§ WHAT THIS TASK INVOLVES: Transcribe all the entries word for word, but omit the images.

§ RECORDS PROVIDED:
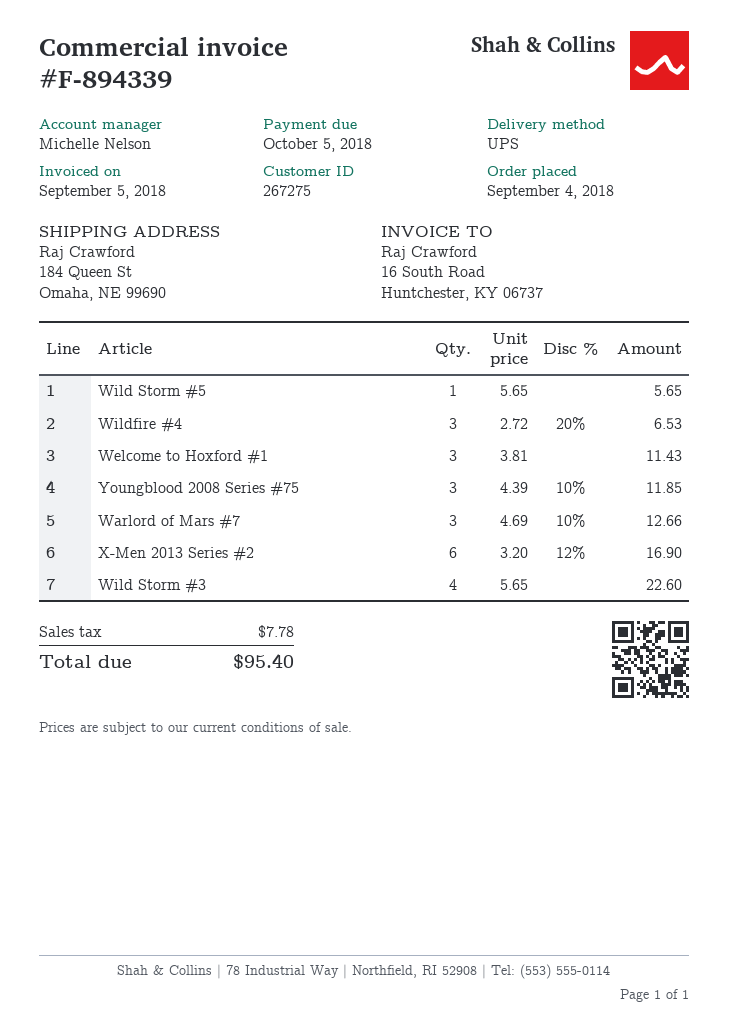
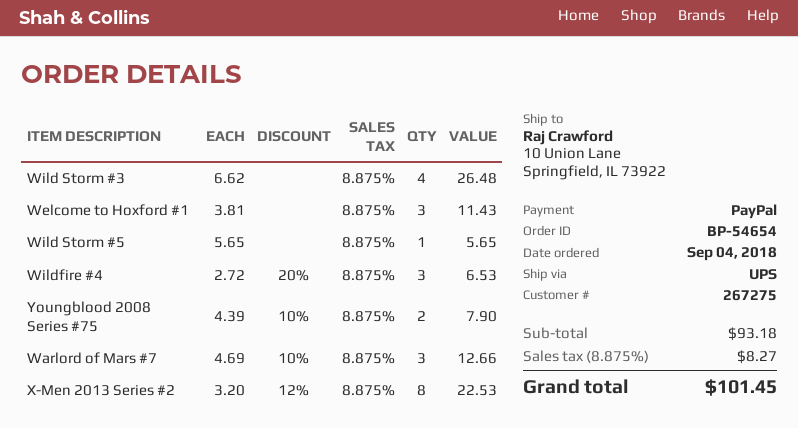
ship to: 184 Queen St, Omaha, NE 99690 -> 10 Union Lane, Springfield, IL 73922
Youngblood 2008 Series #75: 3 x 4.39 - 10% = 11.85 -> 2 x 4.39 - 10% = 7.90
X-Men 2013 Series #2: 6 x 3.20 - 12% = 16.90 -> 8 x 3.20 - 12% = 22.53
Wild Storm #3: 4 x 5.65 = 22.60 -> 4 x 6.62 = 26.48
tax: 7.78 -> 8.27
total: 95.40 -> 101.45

§ ANSWER TO THIS TASK:
ship to: 184 Queen St, Omaha, NE 99690 -> 10 Union Lane, Springfield, IL 73922
Youngblood 2008 Series #75: 3 x 4.39 - 10% = 11.85 -> 2 x 4.39 - 10% = 7.90
X-Men 2013 Series #2: 6 x 3.20 - 12% = 16.90 -> 8 x 3.20 - 12% = 22.53
Wild Storm #3: 4 x 5.65 = 22.60 -> 4 x 6.62 = 26.48
tax: 7.78 -> 8.27
total: 95.40 -> 101.45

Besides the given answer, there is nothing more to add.